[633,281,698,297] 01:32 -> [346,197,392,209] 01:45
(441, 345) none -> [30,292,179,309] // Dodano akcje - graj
────
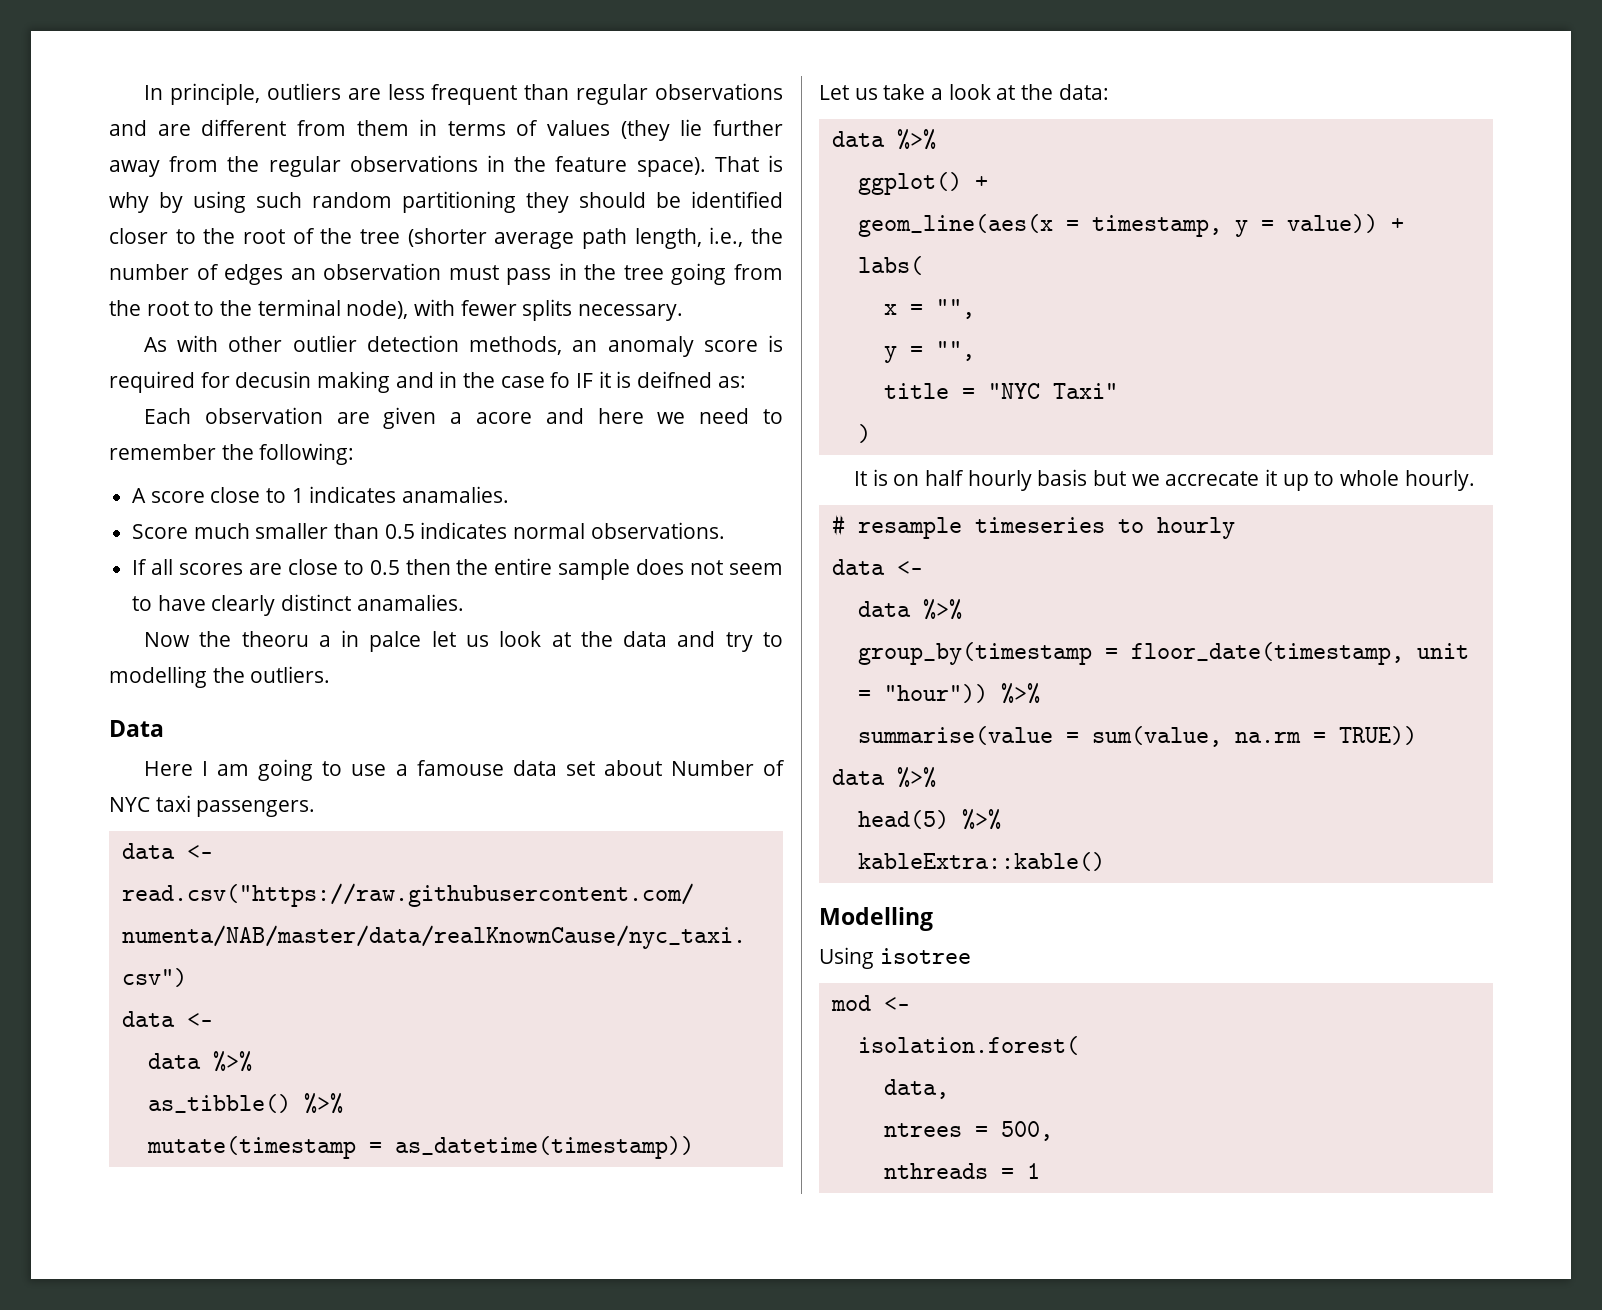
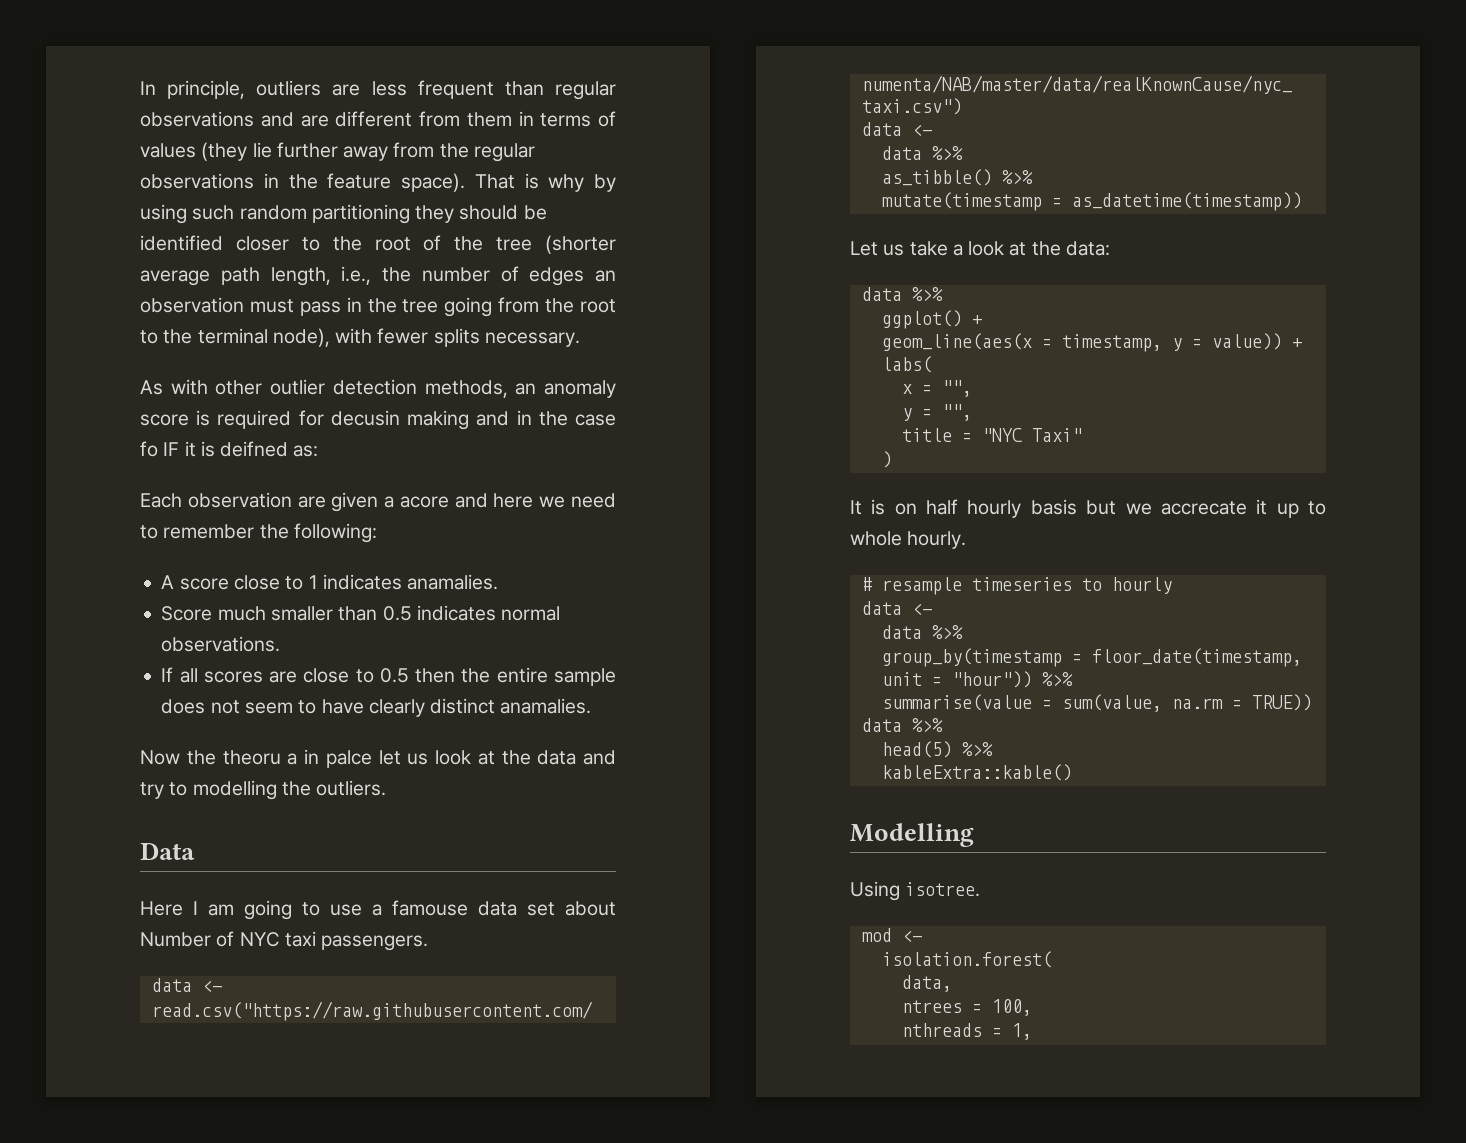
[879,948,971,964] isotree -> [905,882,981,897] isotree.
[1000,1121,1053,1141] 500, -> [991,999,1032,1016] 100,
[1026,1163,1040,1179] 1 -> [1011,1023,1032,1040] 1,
────
**Task prompt**
All that should be written out is the stretch of lines above between the one holding "[1000,1121,1053,1141] 500, ->" and the one holding "[1026,1163,1040,1179] 1 ->", inclusive, exactly as given.

**Answer box**
[1000,1121,1053,1141] 500, -> [991,999,1032,1016] 100,
[1026,1163,1040,1179] 1 -> [1011,1023,1032,1040] 1,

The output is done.